[[ Exercise data, beginning ]]

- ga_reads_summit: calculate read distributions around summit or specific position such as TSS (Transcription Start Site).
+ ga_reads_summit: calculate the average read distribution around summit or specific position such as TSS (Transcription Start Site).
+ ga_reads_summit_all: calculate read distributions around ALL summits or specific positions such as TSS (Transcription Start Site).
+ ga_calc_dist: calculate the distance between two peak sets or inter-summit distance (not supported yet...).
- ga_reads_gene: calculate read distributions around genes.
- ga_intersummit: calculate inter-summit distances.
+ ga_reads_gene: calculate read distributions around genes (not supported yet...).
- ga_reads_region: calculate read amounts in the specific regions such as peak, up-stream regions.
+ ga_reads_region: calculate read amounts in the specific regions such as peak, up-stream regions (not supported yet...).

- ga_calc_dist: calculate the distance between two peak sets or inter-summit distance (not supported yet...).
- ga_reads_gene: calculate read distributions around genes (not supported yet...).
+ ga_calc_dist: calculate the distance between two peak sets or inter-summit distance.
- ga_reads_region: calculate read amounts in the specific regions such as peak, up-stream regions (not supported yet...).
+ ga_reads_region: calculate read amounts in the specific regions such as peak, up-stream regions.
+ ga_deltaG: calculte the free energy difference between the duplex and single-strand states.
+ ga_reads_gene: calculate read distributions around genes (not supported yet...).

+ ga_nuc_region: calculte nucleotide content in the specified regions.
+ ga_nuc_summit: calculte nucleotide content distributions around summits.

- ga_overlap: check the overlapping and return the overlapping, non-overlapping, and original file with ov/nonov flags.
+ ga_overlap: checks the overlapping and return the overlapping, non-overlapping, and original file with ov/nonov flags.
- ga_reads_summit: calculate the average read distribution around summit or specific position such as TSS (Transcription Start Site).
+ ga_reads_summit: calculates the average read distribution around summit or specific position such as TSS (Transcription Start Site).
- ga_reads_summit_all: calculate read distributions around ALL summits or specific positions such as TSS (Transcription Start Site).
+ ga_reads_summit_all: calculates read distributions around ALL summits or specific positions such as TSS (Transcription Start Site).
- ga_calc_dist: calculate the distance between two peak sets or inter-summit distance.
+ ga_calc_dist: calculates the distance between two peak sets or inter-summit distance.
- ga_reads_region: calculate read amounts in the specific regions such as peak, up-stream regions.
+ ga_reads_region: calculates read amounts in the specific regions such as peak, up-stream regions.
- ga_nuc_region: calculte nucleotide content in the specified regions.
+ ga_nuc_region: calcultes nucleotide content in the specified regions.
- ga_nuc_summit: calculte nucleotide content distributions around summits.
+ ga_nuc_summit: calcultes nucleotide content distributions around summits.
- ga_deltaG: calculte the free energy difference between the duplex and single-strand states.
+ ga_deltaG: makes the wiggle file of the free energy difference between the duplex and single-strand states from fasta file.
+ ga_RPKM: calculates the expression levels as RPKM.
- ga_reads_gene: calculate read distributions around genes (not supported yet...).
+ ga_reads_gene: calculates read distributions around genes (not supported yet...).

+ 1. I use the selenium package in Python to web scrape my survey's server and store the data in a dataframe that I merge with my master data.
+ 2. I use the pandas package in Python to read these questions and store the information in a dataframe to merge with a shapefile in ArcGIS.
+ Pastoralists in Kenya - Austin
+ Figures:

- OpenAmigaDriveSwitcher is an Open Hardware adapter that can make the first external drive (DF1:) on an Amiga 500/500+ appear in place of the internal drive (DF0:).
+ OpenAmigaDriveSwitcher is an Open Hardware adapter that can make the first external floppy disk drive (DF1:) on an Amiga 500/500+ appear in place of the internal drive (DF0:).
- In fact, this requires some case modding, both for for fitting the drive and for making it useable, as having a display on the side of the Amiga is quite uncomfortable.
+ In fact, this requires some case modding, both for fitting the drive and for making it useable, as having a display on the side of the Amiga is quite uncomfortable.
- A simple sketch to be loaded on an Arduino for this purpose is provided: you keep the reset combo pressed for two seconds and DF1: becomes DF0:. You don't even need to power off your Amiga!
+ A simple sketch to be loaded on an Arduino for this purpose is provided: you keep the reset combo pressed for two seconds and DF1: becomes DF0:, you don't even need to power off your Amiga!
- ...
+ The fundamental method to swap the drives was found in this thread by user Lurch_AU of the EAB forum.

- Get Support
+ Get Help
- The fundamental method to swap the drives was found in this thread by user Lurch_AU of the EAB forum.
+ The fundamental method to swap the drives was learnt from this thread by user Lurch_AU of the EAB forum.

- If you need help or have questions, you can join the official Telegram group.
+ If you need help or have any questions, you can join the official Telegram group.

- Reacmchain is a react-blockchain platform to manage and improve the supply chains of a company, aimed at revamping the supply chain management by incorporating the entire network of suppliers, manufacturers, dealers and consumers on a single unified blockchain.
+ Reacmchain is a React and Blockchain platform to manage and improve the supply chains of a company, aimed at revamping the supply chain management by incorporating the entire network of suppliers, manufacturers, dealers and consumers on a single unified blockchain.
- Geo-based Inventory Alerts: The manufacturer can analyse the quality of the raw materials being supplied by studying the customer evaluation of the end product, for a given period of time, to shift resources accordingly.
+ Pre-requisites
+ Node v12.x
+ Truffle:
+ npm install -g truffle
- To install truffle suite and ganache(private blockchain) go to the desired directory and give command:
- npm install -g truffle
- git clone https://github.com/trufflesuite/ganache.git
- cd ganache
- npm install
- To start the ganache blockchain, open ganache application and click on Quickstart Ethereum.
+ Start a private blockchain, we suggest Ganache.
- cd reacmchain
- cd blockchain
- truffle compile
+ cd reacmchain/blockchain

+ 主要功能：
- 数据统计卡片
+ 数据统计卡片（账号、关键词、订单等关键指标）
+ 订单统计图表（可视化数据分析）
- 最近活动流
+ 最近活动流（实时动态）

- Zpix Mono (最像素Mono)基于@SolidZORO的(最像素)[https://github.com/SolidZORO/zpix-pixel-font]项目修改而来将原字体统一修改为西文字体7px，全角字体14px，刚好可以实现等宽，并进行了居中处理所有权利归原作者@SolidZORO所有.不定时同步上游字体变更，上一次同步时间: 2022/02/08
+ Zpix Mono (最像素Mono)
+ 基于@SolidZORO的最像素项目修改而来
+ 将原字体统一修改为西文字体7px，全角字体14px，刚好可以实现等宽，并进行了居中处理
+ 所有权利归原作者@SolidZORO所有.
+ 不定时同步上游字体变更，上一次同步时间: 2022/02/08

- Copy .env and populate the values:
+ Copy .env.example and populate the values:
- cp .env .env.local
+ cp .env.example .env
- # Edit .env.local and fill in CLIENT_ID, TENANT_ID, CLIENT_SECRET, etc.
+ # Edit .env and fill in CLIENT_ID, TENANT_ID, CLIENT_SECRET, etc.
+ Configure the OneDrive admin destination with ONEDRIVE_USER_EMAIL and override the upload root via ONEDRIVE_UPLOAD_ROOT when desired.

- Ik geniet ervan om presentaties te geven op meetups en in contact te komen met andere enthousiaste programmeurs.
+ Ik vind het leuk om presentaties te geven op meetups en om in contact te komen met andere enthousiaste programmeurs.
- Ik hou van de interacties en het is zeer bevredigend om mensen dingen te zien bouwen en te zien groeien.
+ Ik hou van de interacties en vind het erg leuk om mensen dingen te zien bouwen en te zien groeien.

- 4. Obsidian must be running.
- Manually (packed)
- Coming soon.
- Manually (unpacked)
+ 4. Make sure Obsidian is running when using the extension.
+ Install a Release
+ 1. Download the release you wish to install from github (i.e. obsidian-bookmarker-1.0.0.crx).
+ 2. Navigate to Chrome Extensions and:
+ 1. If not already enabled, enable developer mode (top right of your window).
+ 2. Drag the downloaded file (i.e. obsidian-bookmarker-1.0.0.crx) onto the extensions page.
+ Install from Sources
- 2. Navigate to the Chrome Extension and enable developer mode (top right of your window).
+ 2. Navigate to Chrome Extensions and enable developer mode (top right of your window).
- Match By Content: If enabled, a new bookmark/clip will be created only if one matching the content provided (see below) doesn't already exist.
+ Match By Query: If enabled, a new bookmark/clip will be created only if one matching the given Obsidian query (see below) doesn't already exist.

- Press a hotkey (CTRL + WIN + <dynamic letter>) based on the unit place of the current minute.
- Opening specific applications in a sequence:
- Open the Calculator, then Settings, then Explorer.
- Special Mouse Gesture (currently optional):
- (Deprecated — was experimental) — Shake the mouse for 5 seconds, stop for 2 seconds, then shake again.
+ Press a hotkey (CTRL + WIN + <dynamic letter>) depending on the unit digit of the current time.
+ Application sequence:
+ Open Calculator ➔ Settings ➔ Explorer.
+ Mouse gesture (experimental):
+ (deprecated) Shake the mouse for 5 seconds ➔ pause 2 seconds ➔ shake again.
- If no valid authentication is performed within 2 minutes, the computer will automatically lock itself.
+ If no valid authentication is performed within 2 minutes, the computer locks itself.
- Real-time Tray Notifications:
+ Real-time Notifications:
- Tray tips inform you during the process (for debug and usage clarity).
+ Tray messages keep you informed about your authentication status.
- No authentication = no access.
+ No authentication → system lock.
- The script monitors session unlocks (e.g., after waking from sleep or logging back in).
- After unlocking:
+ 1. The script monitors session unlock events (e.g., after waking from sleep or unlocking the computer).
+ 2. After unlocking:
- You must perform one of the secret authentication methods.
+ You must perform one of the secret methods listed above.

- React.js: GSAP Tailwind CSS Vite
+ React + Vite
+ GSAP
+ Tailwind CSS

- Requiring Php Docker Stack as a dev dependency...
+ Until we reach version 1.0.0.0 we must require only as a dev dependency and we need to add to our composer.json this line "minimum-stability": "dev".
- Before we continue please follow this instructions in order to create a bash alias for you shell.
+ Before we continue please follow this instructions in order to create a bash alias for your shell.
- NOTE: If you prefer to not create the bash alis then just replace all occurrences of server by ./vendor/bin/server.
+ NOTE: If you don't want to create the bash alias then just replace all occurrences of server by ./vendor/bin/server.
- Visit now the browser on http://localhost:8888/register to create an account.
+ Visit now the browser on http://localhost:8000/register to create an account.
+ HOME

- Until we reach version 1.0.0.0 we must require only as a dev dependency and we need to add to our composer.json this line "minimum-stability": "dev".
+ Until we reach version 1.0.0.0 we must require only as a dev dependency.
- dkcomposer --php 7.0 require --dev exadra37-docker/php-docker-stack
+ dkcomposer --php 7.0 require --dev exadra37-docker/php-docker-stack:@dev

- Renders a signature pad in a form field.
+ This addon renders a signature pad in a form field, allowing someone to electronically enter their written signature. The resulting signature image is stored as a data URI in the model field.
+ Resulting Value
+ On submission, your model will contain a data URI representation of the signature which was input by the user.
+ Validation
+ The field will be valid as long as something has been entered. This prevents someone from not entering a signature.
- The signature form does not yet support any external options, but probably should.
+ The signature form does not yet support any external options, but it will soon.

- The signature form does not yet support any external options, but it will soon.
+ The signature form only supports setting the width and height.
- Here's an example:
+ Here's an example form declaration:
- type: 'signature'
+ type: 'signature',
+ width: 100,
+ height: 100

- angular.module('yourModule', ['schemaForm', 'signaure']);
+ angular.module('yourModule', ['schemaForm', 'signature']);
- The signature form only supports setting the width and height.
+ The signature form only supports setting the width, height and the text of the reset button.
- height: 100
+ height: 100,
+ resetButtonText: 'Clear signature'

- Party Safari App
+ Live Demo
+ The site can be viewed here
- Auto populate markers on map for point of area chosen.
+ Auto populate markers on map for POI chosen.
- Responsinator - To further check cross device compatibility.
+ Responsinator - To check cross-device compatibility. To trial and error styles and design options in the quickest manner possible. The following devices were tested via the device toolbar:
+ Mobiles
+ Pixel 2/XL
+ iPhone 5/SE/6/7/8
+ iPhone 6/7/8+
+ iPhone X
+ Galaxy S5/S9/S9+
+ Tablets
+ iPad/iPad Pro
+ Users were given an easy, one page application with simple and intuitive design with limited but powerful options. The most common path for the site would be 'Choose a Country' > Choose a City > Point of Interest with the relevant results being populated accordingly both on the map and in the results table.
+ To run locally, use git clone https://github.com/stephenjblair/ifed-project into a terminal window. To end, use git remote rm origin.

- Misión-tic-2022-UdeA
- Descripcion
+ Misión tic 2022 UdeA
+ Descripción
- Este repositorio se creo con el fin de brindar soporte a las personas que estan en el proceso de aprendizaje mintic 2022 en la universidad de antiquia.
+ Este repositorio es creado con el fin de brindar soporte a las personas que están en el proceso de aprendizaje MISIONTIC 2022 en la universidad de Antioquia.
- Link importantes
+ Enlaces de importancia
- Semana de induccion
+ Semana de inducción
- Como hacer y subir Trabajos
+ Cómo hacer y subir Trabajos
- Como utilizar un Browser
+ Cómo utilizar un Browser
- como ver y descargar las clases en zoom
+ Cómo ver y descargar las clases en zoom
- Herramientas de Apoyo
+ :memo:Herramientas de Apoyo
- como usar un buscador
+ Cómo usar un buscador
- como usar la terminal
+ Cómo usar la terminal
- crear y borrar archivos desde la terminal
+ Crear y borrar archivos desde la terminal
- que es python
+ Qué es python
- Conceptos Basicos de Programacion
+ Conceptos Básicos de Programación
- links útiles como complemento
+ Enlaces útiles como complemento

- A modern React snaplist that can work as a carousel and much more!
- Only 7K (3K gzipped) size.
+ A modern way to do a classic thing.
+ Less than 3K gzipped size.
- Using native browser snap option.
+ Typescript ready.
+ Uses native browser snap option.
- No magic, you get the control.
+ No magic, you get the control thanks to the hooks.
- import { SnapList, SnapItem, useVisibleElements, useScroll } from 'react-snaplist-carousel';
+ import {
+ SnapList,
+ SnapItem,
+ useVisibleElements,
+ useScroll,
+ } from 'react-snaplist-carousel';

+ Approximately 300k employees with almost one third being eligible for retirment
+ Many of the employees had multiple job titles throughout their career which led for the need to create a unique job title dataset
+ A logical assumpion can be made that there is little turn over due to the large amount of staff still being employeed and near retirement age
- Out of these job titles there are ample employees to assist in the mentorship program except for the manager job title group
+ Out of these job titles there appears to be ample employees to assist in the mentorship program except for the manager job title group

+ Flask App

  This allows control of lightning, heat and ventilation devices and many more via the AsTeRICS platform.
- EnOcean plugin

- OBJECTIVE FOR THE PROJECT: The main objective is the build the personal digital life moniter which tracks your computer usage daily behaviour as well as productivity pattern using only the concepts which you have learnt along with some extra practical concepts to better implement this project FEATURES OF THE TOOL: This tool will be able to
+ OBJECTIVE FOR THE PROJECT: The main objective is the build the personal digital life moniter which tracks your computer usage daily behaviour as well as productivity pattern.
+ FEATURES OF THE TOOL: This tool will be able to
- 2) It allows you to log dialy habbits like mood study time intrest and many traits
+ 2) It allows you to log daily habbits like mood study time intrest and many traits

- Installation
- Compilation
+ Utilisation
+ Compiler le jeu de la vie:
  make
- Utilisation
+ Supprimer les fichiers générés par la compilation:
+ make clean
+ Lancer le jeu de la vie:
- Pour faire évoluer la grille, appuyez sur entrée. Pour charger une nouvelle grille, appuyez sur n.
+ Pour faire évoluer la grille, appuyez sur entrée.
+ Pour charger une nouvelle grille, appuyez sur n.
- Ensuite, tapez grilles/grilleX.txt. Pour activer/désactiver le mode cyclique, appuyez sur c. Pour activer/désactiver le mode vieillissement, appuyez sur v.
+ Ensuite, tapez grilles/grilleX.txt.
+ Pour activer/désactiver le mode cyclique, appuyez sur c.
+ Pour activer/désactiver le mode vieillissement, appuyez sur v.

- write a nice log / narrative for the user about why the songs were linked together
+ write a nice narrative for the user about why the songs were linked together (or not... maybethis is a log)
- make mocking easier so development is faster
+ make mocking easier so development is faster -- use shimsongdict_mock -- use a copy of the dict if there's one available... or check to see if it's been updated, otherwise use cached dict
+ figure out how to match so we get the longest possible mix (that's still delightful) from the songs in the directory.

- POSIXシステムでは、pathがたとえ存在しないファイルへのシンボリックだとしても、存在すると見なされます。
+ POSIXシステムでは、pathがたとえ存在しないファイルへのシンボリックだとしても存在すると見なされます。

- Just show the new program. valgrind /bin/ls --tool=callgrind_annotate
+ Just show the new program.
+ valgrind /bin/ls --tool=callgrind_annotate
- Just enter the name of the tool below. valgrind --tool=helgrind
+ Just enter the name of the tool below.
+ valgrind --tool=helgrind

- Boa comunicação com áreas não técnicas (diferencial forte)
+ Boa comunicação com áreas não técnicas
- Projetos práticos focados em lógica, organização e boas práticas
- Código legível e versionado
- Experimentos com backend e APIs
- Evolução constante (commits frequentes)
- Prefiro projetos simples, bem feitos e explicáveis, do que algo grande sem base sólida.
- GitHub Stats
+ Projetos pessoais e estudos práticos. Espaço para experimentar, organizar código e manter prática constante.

[[ Exercise data, end ]]

• Aim of the exercise
Everything above from the line with "- angular.module('yourModule', ['schemaForm', 'signaure']);" to the line with "- Responsinator - To", both included, must be repeated exactly, and nothing outside that range.

• The answer
- angular.module('yourModule', ['schemaForm', 'signaure']);
+ angular.module('yourModule', ['schemaForm', 'signature']);
- The signature form only supports setting the width and height.
+ The signature form only supports setting the width, height and the text of the reset button.
- height: 100
+ height: 100,
+ resetButtonText: 'Clear signature'

- Party Safari App
+ Live Demo
+ The site can be viewed here
- Auto populate markers on map for point of area chosen.
+ Auto populate markers on map for POI chosen.
- Responsinator - To further check cross device compatibility.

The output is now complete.